> EXERCISE
A faithful copy of the data, pictures omitted, is the required answer.

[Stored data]

· · · · · · ·

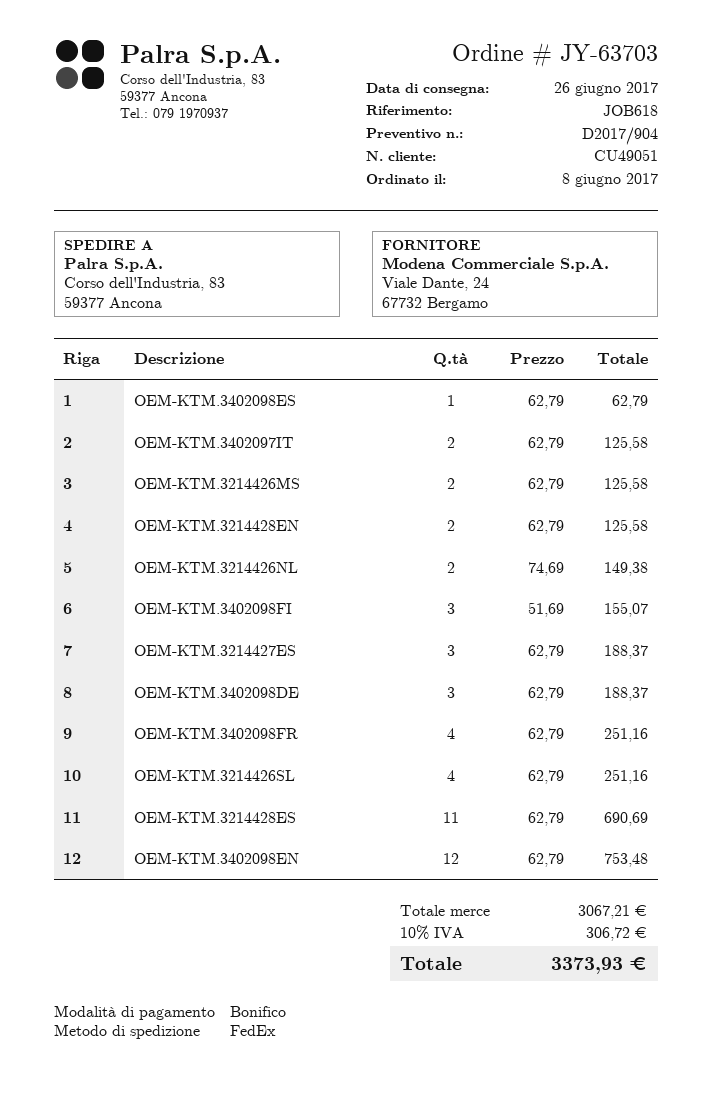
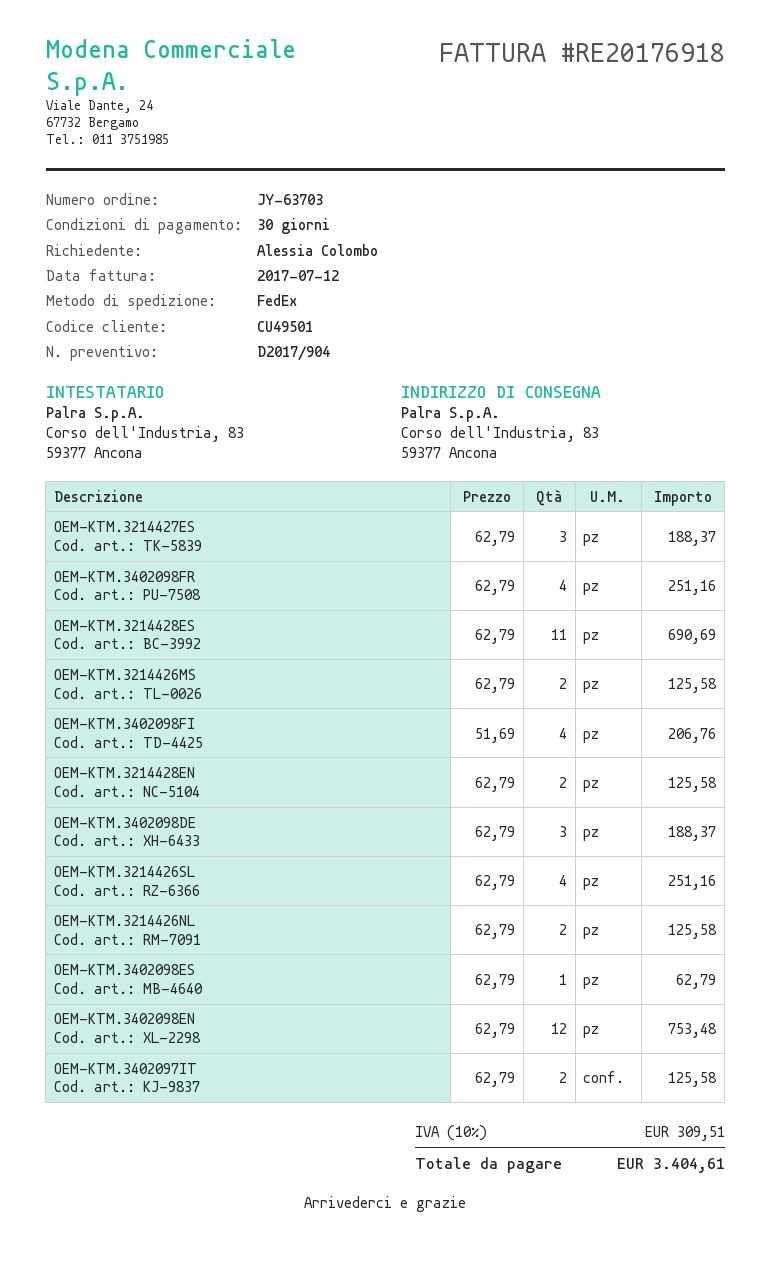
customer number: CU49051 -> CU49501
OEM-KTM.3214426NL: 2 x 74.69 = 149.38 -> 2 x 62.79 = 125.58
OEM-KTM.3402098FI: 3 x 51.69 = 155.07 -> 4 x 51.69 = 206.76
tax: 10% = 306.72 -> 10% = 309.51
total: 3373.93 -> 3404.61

· · · · · · ·

> WRITTEN REPLY
customer number: CU49051 -> CU49501
OEM-KTM.3214426NL: 2 x 74.69 = 149.38 -> 2 x 62.79 = 125.58
OEM-KTM.3402098FI: 3 x 51.69 = 155.07 -> 4 x 51.69 = 206.76
tax: 10% = 306.72 -> 10% = 309.51
total: 3373.93 -> 3404.61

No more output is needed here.